Je viens de dire que j’avais cinq raisons de partir du texte de J.-A. Miller. Trois d’entre elles correspondent aux trois remarques dont il se prévaut pour soutenir le pas de Lacan, sa réelle avancée. La quatrième ne m’est propre qu’à engager l’état des lieux auquel je me prête. Il s’agit d’une thèse que J.-A. Miller avance ici pour la première fois et que nous aurons à reprendre sous la forme d’une question, celle du statut à accorder aujourd’hui au Nom-du-Père. La cinquième et dernière raison concerne la rampe à laquelle nous appuyer, qu’il nous offre, actualiser le Lacan de 1958 avec le Lacan postérieur, celui de l’invention de l’objet a. Trois remarques, donc, dont une sidérante remarque préliminaire pour commencer. J.-A. Miller s’y autorise drôlement, grotesquement, de Freud et de Lacan pour, à ce qu’il semble, faire valoir que l’écrit, s’il ne peut remplacer l’écoute vivante du psychotique, articule d’autant mieux ce qu’il en est de la structure qu’il se passe de la parole. De fait, fort de cette articulation, il se fait valoir, là où sa remarque s’ouvrait sur une toute autre intention, par une insistance toute rabelaisienne, non comme un lecteur, le lecteur qu’il dit être, mais comme le lecteur avec qui on ne peut que compter, l’« au-moins-un » qui sait lire.
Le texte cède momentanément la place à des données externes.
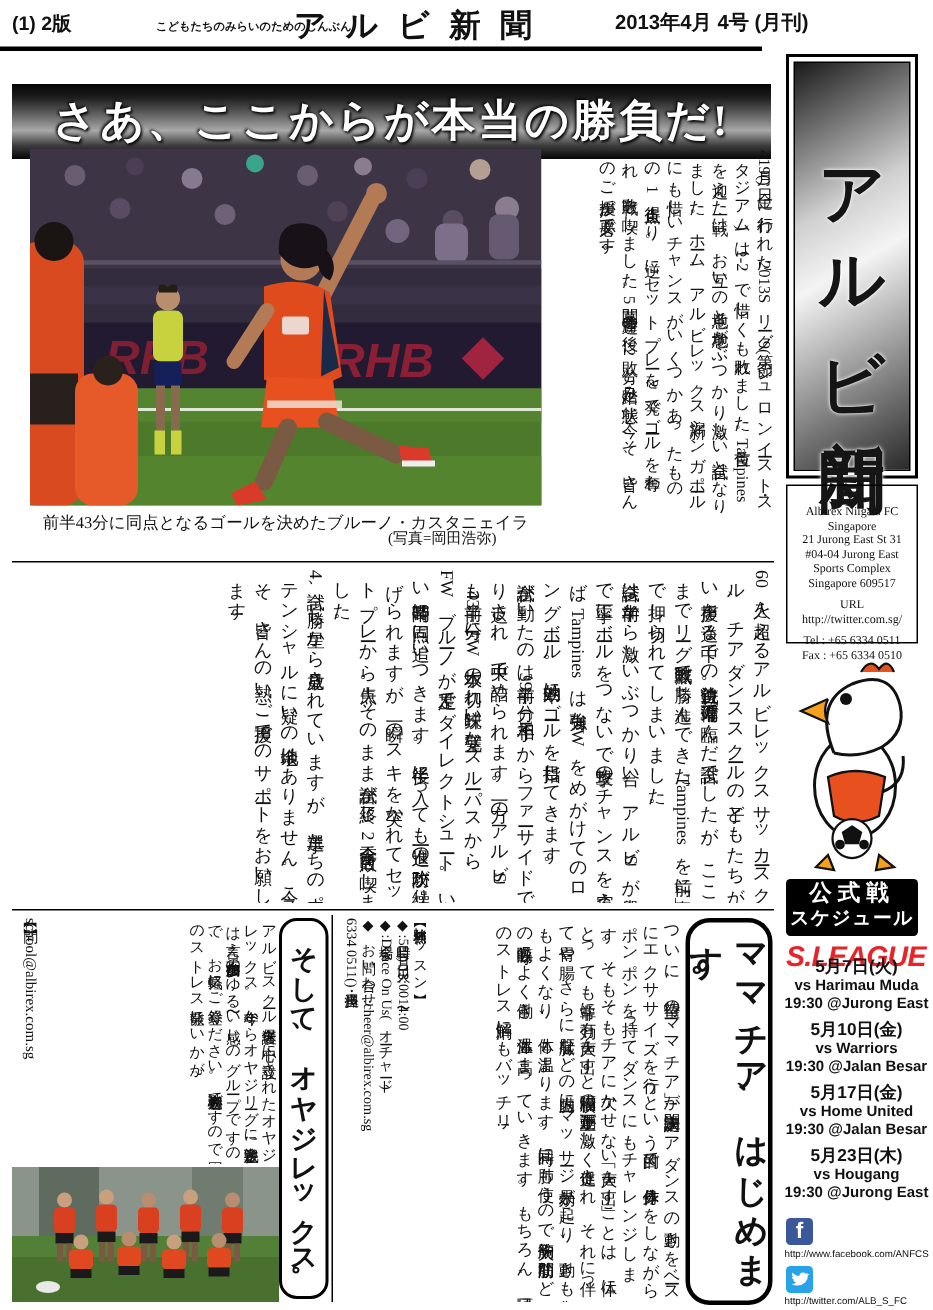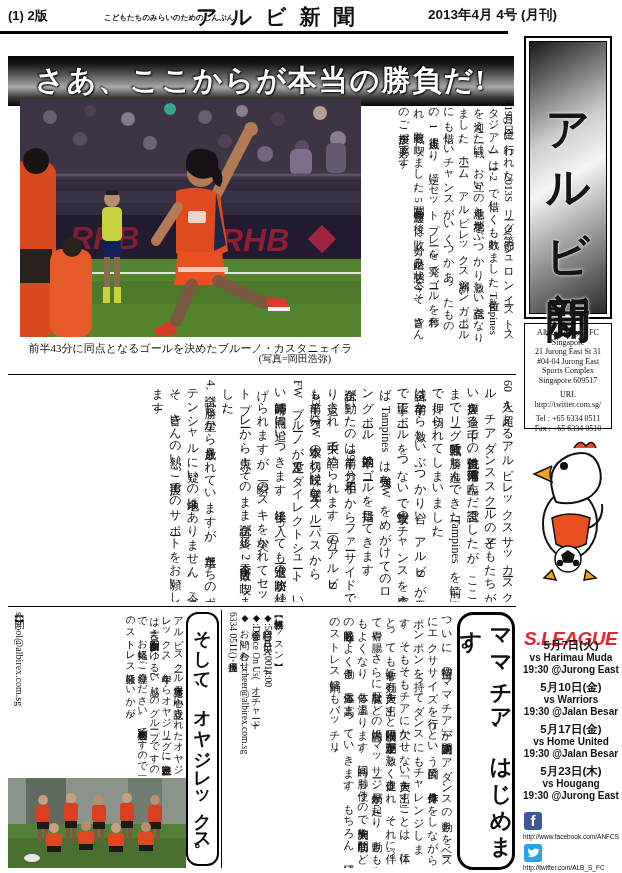--- a/index.html
+++ b/index.html
@@ -8,21 +8,21 @@
   .abs{position:absolute;}
   .sans{font-family:"Liberation Sans","DejaVu Sans",sans-serif;}
   .vtext{writing-mode:vertical-rl;text-orientation:mixed;}
   .vtext p{margin:0;}
 
   
   .masthead{left:0;top:0;width:508px;height:31px;border-bottom:3px solid #000;}
   .pagenum{left:8px;top:7px;font-weight:bold;font-size:13px;}
   .tagline{left:104px;top:13px;font-weight:bold;font-size:7.5px;}
   .title{left:196px;top:3px;font-weight:bold;font-size:21px;letter-spacing:13px;white-space:nowrap;}
-  .issue{left:428px;top:6px;font-weight:bold;font-size:13.5px;white-space:nowrap;}
+  .issue{left:410px;top:6px;font-weight:bold;font-size:13.5px;white-space:nowrap;}
 
   
   .banner{left:8px;top:45px;width:506px;height:50px;
     background:linear-gradient(180deg,#050505 0%,#1d1d1d 18%,#6f6f6f 45%,#a9a9a9 62%,#3d3d3d 82%,#060606 100%);
     display:flex;align-items:center;justify-content:center;margin-top:11px;}
   .banner span{color:#fff;font-weight:bold;font-size:29px;letter-spacing:2px;white-space:nowrap;
     text-shadow:1px 1px 2px #000,-1px -1px 2px #000;}
 
   
   .match-photo{left:20px;top:99px;width:341px;height:238px;}
@@ -47,21 +47,21 @@
   .team-photo{left:8px;top:778px;width:178px;height:90px;}
 
   
   .logo-box{left:524px;top:36px;width:88px;height:283px;border:2px solid #000;padding:3px;box-sizing:border-box;}
   .logo-inner{width:100%;height:100%;border:1px solid #000;box-sizing:border-box;
     background:linear-gradient(150deg,#1a1a1a 0%,#cfcfcf 35%,#f4f4f4 50%,#9a9a9a 72%,#2a2a2a 100%);
     display:flex;align-items:center;justify-content:center;}
   .logo-inner span{writing-mode:vertical-rl;font-weight:bold;font-size:44px;letter-spacing:8px;color:#151515;
     text-shadow:0 0 3px rgba(255,255,255,.95),0 0 1px #fff;}
   .addr-box{left:524px;top:323px;width:88px;height:106px;border:1.5px solid #000;box-sizing:border-box;
-    text-align:center;font-size:8px;line-height:9.5px;padding-top:4px;}
+    text-align:center;font-size:8px;line-height:9.5px;padding-top:12px;}
   .addr-box .gap{height:5px;}
   .mascot{left:526px;top:432px;width:84px;height:150px;}
   .sched-head{left:524px;top:586px;width:88px;height:38px;background:#000;color:#fff;text-align:center;
     font-weight:bold;border-radius:3px;}
   .sched-head .l1{font-size:15px;line-height:19px;letter-spacing:4px;}
   .sched-head .l2{font-size:12.5px;line-height:15px;letter-spacing:1px;}
   .sleague{left:524px;top:628px;width:88px;text-align:center;font-weight:900;font-style:italic;
     font-size:19px;letter-spacing:-0.5px;}
   .fixtures{left:522px;top:639px;width:98px;text-align:center;font-weight:bold;}
   .fixture{margin-bottom:6px;}
@@ -302,20 +302,24 @@
     <g stroke="#111" stroke-width="1.5">
       <circle cx="42" cy="127" r="13" fill="#fff"></circle>
       <path d="M42 119 l6 4 l-2 7 l-8 0 l-2 -7 z" fill="#111"></path>
       <circle cx="34" cy="131" r="2.5" fill="#111"></circle>
         <circle cx="50" cy="131" r="2.5" fill="#111"></circle>
     </g>
     <path d="M26 138 l-8 8 l12 2 z" fill="#f5a01e" stroke="#111" stroke-width="1.5"></path>
     <path d="M60 138 l10 8 l-12 2 z" fill="#f5a01e" stroke="#111" stroke-width="1.5"></path>
   </svg>
 
+  <div class="abs sched-head sans">
+    <div class="l1">公式戦</div>
+    <div class="l2">スケジュール</div>
+  </div>
 
   <div class="abs sleague sans" style="color:#e8232a;">S.LEAGUE</div>
 
   <div class="abs fixtures sans">
     <div class="fixture">
       <div class="d">5月7日(火)</div>
       <div class="o">vs Harimau Muda</div>
       <div class="t">19:30 @Jurong East</div>
     </div>
     <div class="fixture">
Les deux remarques de J.-A. Miller, alors. Sa première remarque est pour dire que c’est Freud lui-même qui aborde la question de la psychose par le père puisque Freud introduit le père, dans la suite de ce qu’il a défini en terme de « complexes perceptifs » et de « complexe maternel », comme « complexe paternel ». « La mise en valeur de la fonction du père dans les psychoses, je cite J.-A. Miller, est un apport de Freud. Il met ce qu’il appelle le complexe paternel au centre de son analyse du cas Schreber, même si ce fait a pu être occulté par sa promotion du fantasme homosexuel dans la causalité de la psychose » (p. 128). Ce que Lacan apporte de neuf, c’est qu’il traite le père comme un signifiant, qu’il l’implique comme tel en faisant de la forclusion de son signifiant le pivot causal de la psychose en sorte qu’il ne faut pas, selon ce que J.-A. Miller ajoute, s’attendre à ce que la forclusion du Nom-du-Père soit un phénomène observable. A quoi, on peut objecter que si la forclusion proprement dite du Nom-du-Père n’est sans doute pas en tant que mécanisme directement observable, elle l’est, cependant, avant même qu’elle ne rende compte des manifestations de la psychose, dans son effet, elle se déduit de son effet majeur : l’effondrement du sujet.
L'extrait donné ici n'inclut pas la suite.